The shoulders are one of the more injury-prone areas of the body, which means that properly warming up that area before tackling workouts involving shoulder exercises is vital. And with that in mind, let us introduce the kettlebell halo as a great addition to your weights room warm-ups.
However, the halo is not only a great warm-up move, it’s also a superb way to strengthen your shoulders and it will improve your upper-body mobility. Done properly, the kettlebell halo is also a challenge to your core stability and can strengthen your back, helping to protect it against injury.
There’s a lot of good reasons to consider adding the halo to either your warm-up or workout routine, then, and all you’ll need to do so is a light kettlebell. Use our recommendations of the best kettlebells to find the right one for your home gym.

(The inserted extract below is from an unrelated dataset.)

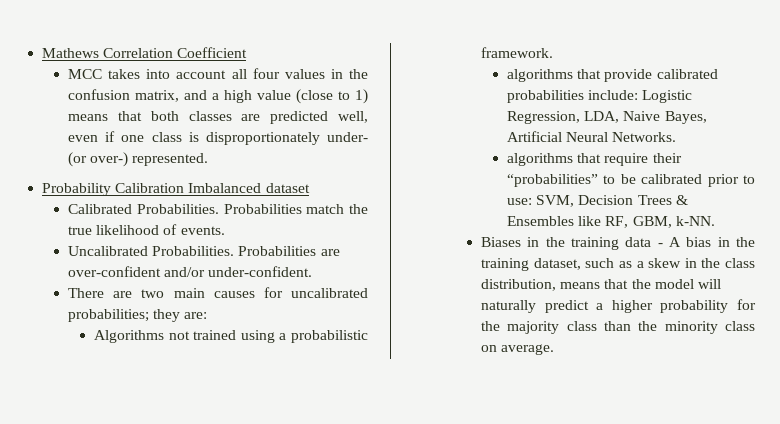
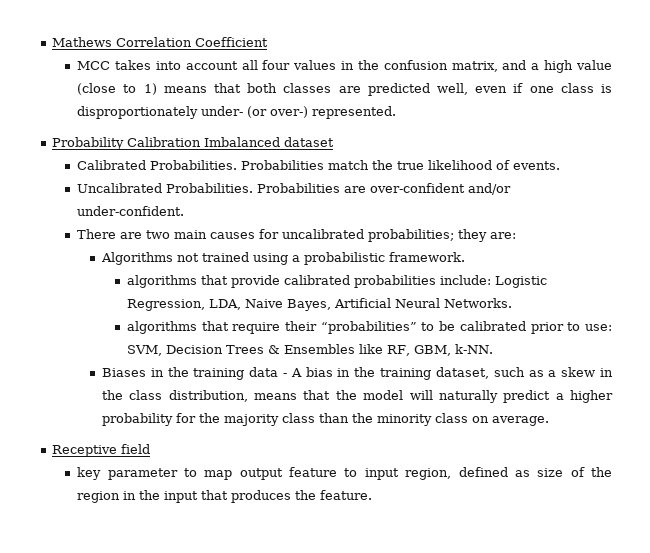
(555, 349) none -> [52,444,151,457] [77,467,612,480] [77,490,373,503] // Receptive field // key parameter to map output feature to input region, defined as size of the region in the input that produces the feature.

How To Do The Kettlebell Halo
We already mentioned that the shoulders can be injury-prone, and this means you need to be careful even when doing moves designed to reduce your risk on that front. The halo is a simple enough move to do, but it needs to be done correctly to ensure no undue strain is placed on your shoulders.
Stand holding a kettlebell by its handle upside down in front of your chest, in the same way you would set up for a goblet squat. Take the kettlebell over to your right shoulder, then bring your hands over the kettlebell so the handle is above the bell, and then bring the kettlebell past your neck towards your left shoulder. As you take the kettlebell forwards over your left shoulder, turn it over again to come back to the starting position. Repeat the movement in the other direction.
Aim to keep the kettlebell fairly close to your body throughout, with your forearms brushing the top of your head as you move the weight behind you. Swinging it in too large a circle will increase the risk of injury. Make sure to engage your core muscles during the exercise too so you don’t lose your balance while moving the weight.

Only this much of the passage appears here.